Exercise brief: Please give back only the lines below from the one containing "- 陳總制聽了頕頭講好，望山拄欲攑步離開，陳總制閣共i叫牢講：" to the one containing "- 緊入去後間交代好了後，就去大廳領郭舵公來見陳總制。", each repeated word for word, both ends included.

Records shown:

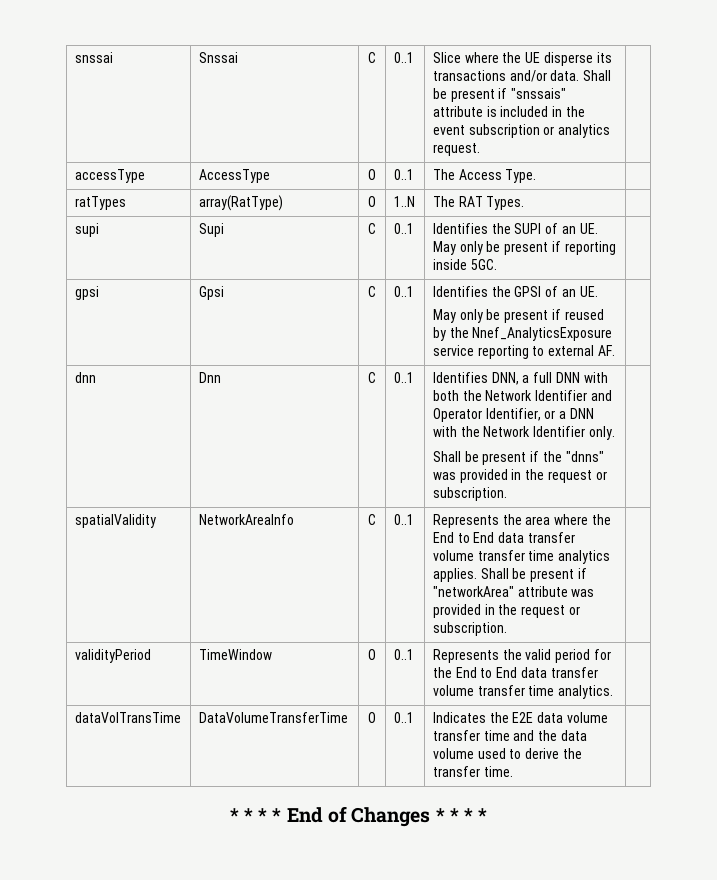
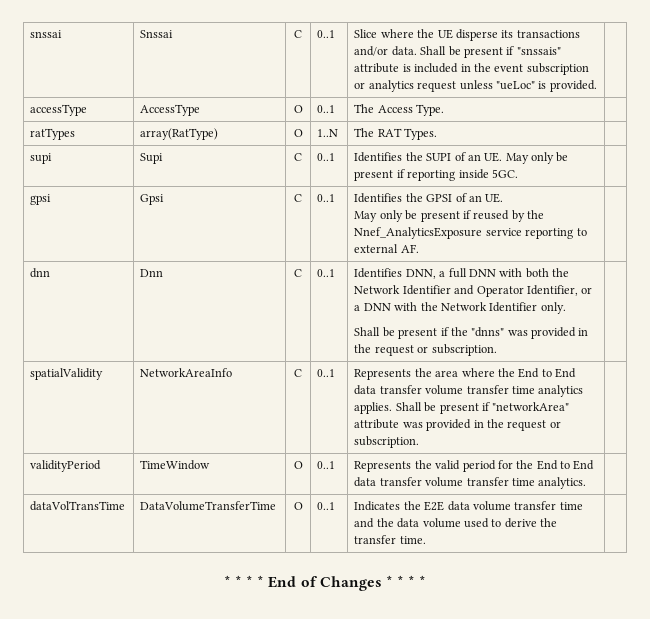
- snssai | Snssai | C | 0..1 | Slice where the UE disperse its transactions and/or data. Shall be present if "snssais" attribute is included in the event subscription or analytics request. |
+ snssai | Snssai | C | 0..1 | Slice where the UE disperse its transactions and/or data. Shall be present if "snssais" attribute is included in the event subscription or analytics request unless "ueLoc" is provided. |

...

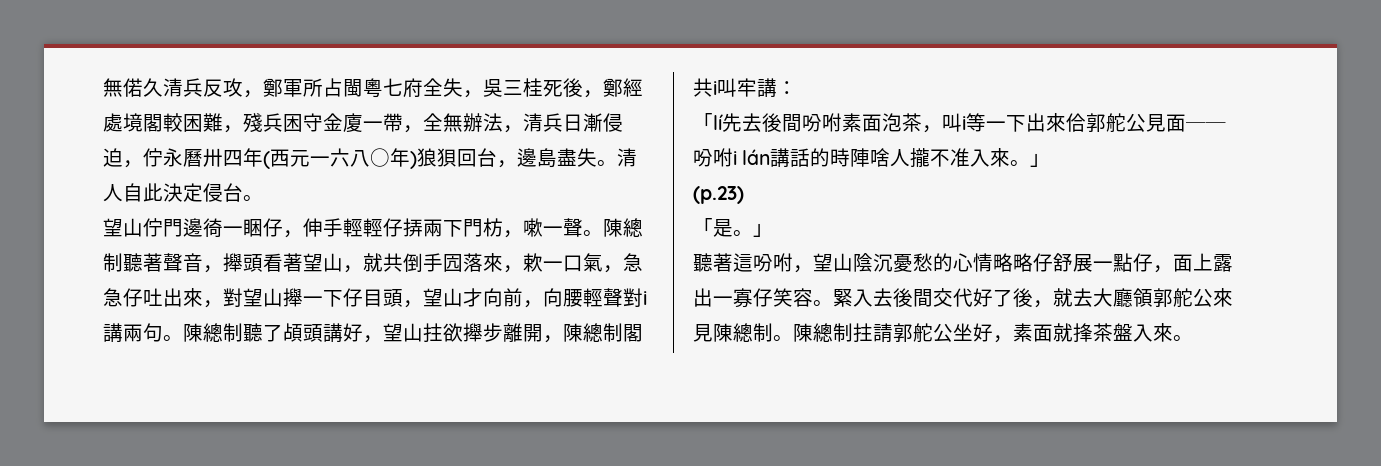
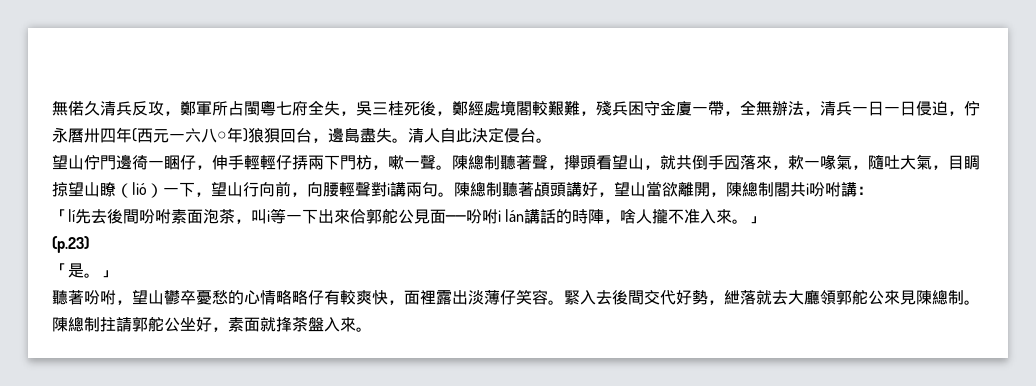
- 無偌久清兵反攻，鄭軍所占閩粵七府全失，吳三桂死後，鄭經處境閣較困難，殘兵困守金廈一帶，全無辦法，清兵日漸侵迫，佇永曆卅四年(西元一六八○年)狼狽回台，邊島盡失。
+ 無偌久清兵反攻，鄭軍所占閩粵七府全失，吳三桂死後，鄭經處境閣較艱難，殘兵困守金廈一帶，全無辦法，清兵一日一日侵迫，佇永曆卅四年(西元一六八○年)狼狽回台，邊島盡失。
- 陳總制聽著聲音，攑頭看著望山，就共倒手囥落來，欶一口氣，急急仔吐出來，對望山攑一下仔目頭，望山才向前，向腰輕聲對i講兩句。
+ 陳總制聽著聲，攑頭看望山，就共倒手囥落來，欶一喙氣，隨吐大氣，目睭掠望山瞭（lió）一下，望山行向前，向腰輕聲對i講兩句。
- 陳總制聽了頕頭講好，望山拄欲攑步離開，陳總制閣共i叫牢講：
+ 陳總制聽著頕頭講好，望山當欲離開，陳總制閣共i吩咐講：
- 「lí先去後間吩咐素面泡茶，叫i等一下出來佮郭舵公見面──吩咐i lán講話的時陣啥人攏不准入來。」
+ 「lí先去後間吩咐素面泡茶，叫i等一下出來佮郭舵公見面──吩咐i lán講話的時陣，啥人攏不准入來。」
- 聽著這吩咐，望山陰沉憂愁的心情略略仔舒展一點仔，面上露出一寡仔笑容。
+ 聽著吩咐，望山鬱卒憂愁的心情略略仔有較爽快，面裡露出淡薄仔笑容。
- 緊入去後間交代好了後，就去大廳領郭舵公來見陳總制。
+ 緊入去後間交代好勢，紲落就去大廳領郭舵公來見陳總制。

Written solution:
- 陳總制聽了頕頭講好，望山拄欲攑步離開，陳總制閣共i叫牢講：
+ 陳總制聽著頕頭講好，望山當欲離開，陳總制閣共i吩咐講：
- 「lí先去後間吩咐素面泡茶，叫i等一下出來佮郭舵公見面──吩咐i lán講話的時陣啥人攏不准入來。」
+ 「lí先去後間吩咐素面泡茶，叫i等一下出來佮郭舵公見面──吩咐i lán講話的時陣，啥人攏不准入來。」
- 聽著這吩咐，望山陰沉憂愁的心情略略仔舒展一點仔，面上露出一寡仔笑容。
+ 聽著吩咐，望山鬱卒憂愁的心情略略仔有較爽快，面裡露出淡薄仔笑容。
- 緊入去後間交代好了後，就去大廳領郭舵公來見陳總制。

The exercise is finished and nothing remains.